[[ The input, beginning ]]

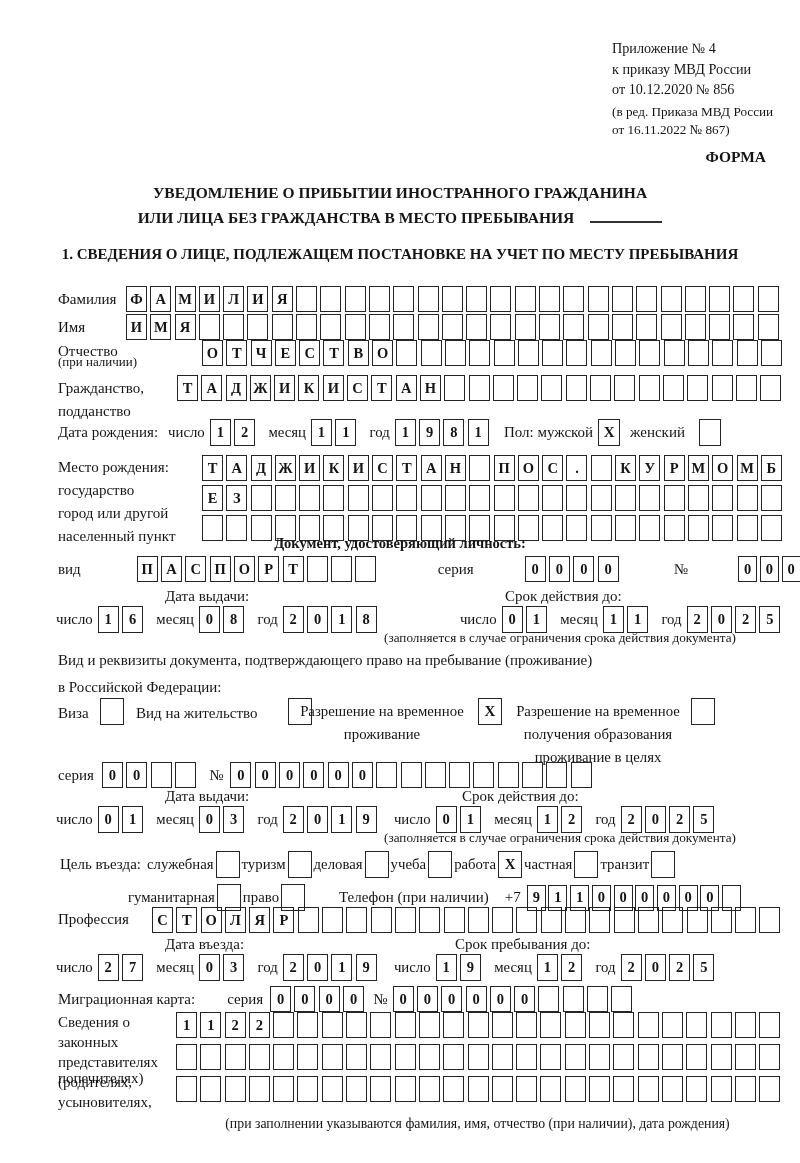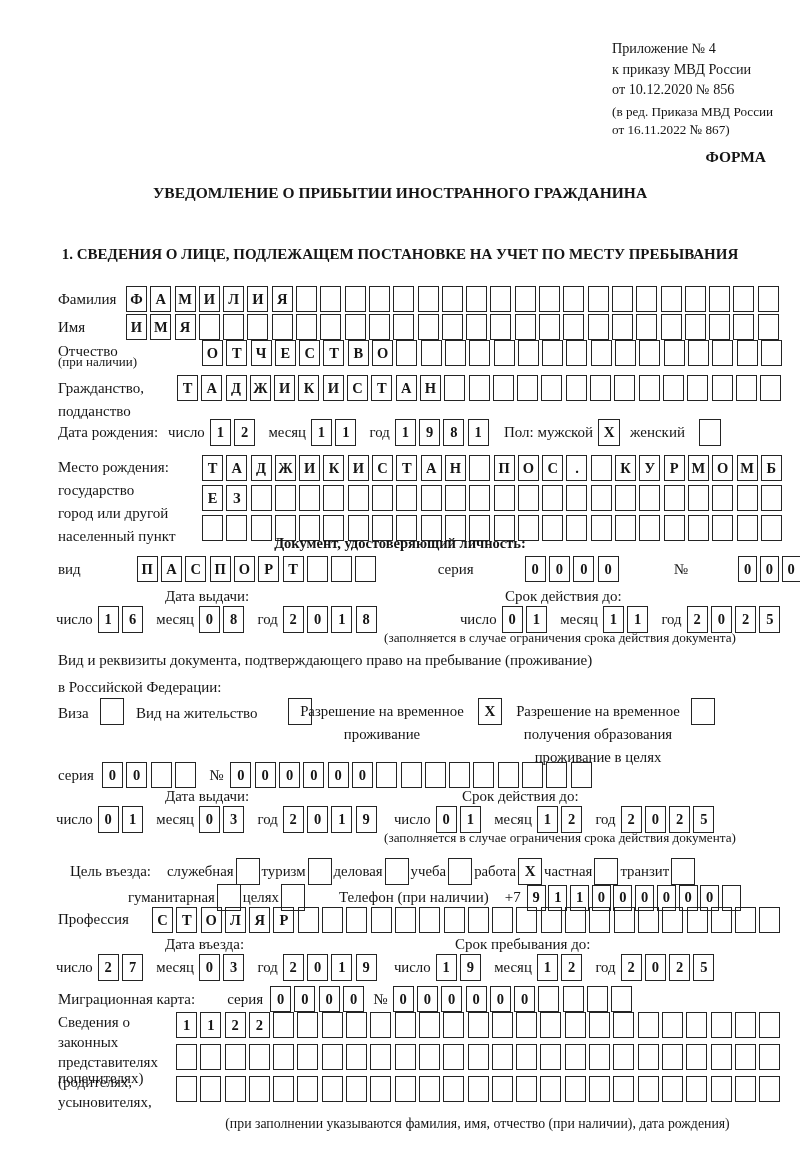--- a/index.html
+++ b/index.html
@@ -43,6 +43,9 @@
   <div class="lb b" style="left:0;width:766px;top:148px;text-align:right;font-size:15.5px;">ФОРМА</div>
 
   <div class="lb b center" style="left:0;width:800px;top:184px;font-size:15.5px;">УВЕДОМЛЕНИЕ О ПРИБЫТИИ ИНОСТРАННОГО ГРАЖДАНИНА</div>
+  <div class="lb b center" style="left:0;width:800px;top:209px;font-size:15.5px;">
+    <span>ИЛИ ЛИЦА БЕЗ ГРАЖДАНСТВА В МЕСТО ПРЕБЫВАНИЯ</span><span class="uline"></span>
+  </div>
 
   <div class="lb b center" style="left:0;width:800px;top:246px;font-size:15px;">1. СВЕДЕНИЯ О ЛИЦЕ, ПОДЛЕЖАЩЕМ ПОСТАНОВКЕ НА УЧЕТ ПО МЕСТУ ПРЕБЫВАНИЯ</div>
 

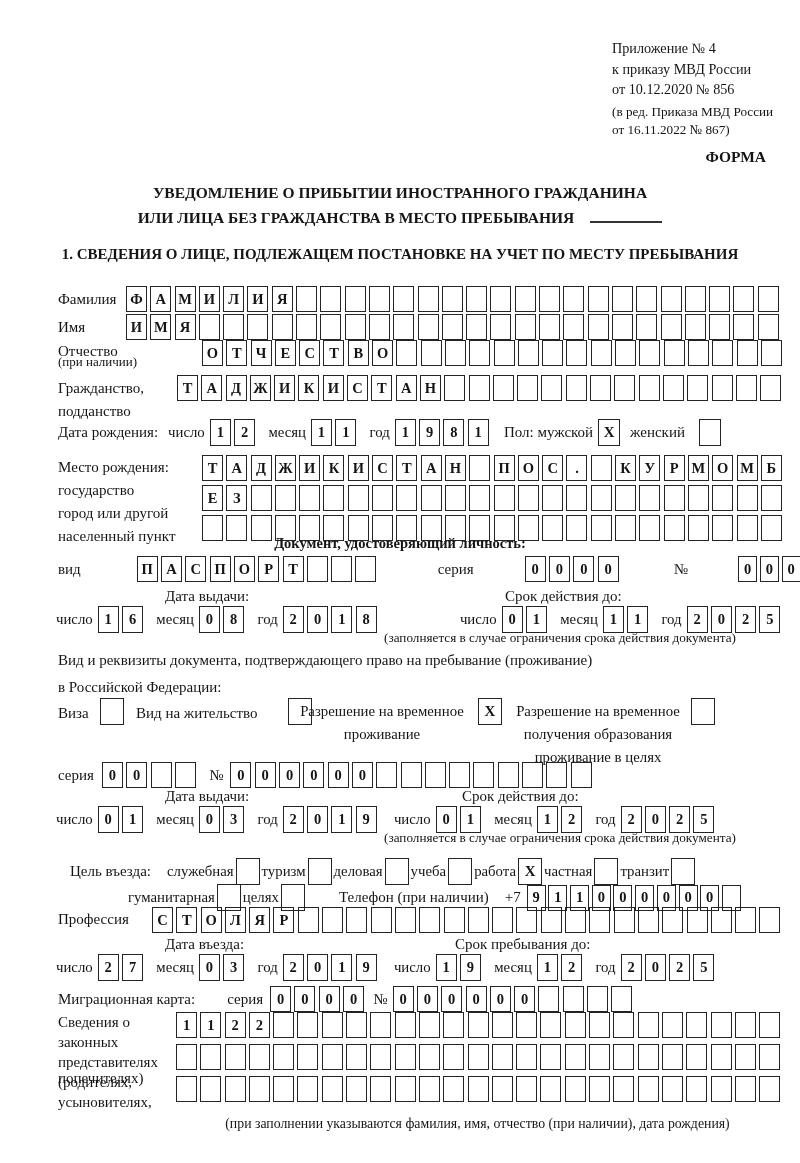--- a/index.html
+++ b/index.html
@@ -459,7 +459,7 @@
   <div class="lb sm center" style="left:368px;width:384px;top:830px;">(заполняется в случае ограничения срока действия документа)</div>
 
   <div class="row" style="left:58px;top:851px;">
-    <span class="cblab" style="margin:12px;font-size:15px;">Цель въезда:</span>
+    <span class="cblab" style="margin:2px;font-size:15px;">Цель въезда:</span>
     <span class="cbrow" style="margin-left:4px;">
         <span class="cblab" style="margin-left: 0px;">служебная</span>
         <span class="cb"></span>

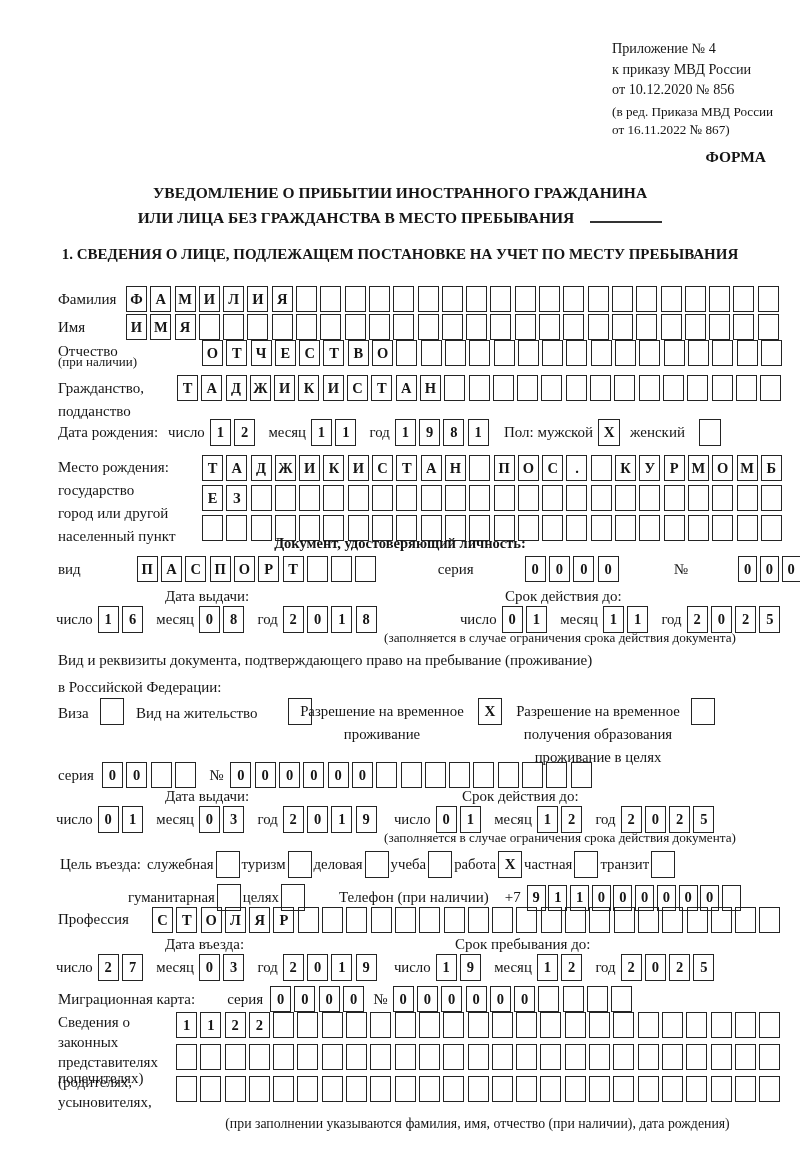--- a/index.html
+++ b/index.html
@@ -481,7 +481,7 @@
     <span class="cbrow">
         <span class="cblab" style="margin-left: 0px;">гуманитарная</span>
         <span class="cb"></span>
-        <span class="cblab" style="margin-left: 0px;">целях</span>
+        <span class="cblab" style="margin-left: 0px;">право</span>
         <span class="cb"></span>
       </span>
     <span class="cblab" style="margin-left:34px;font-size:15px;">Телефон (при наличии)</span>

[[ The input, end ]]

> _Exercise brief_
Please transcribe the entries exactly, omitting the images.

> _Solution to this task_
--- a/index.html
+++ b/index.html
@@ -43,6 +43,9 @@
   <div class="lb b" style="left:0;width:766px;top:148px;text-align:right;font-size:15.5px;">ФОРМА</div>
 
   <div class="lb b center" style="left:0;width:800px;top:184px;font-size:15.5px;">УВЕДОМЛЕНИЕ О ПРИБЫТИИ ИНОСТРАННОГО ГРАЖДАНИНА</div>
+  <div class="lb b center" style="left:0;width:800px;top:209px;font-size:15.5px;">
+    <span>ИЛИ ЛИЦА БЕЗ ГРАЖДАНСТВА В МЕСТО ПРЕБЫВАНИЯ</span><span class="uline"></span>
+  </div>
 
   <div class="lb b center" style="left:0;width:800px;top:246px;font-size:15px;">1. СВЕДЕНИЯ О ЛИЦЕ, ПОДЛЕЖАЩЕМ ПОСТАНОВКЕ НА УЧЕТ ПО МЕСТУ ПРЕБЫВАНИЯ</div>
 

--- a/index.html
+++ b/index.html
@@ -459,7 +459,7 @@
   <div class="lb sm center" style="left:368px;width:384px;top:830px;">(заполняется в случае ограничения срока действия документа)</div>
 
   <div class="row" style="left:58px;top:851px;">
-    <span class="cblab" style="margin:12px;font-size:15px;">Цель въезда:</span>
+    <span class="cblab" style="margin:2px;font-size:15px;">Цель въезда:</span>
     <span class="cbrow" style="margin-left:4px;">
         <span class="cblab" style="margin-left: 0px;">служебная</span>
         <span class="cb"></span>

--- a/index.html
+++ b/index.html
@@ -481,7 +481,7 @@
     <span class="cbrow">
         <span class="cblab" style="margin-left: 0px;">гуманитарная</span>
         <span class="cb"></span>
-        <span class="cblab" style="margin-left: 0px;">целях</span>
+        <span class="cblab" style="margin-left: 0px;">право</span>
         <span class="cb"></span>
       </span>
     <span class="cblab" style="margin-left:34px;font-size:15px;">Телефон (при наличии)</span>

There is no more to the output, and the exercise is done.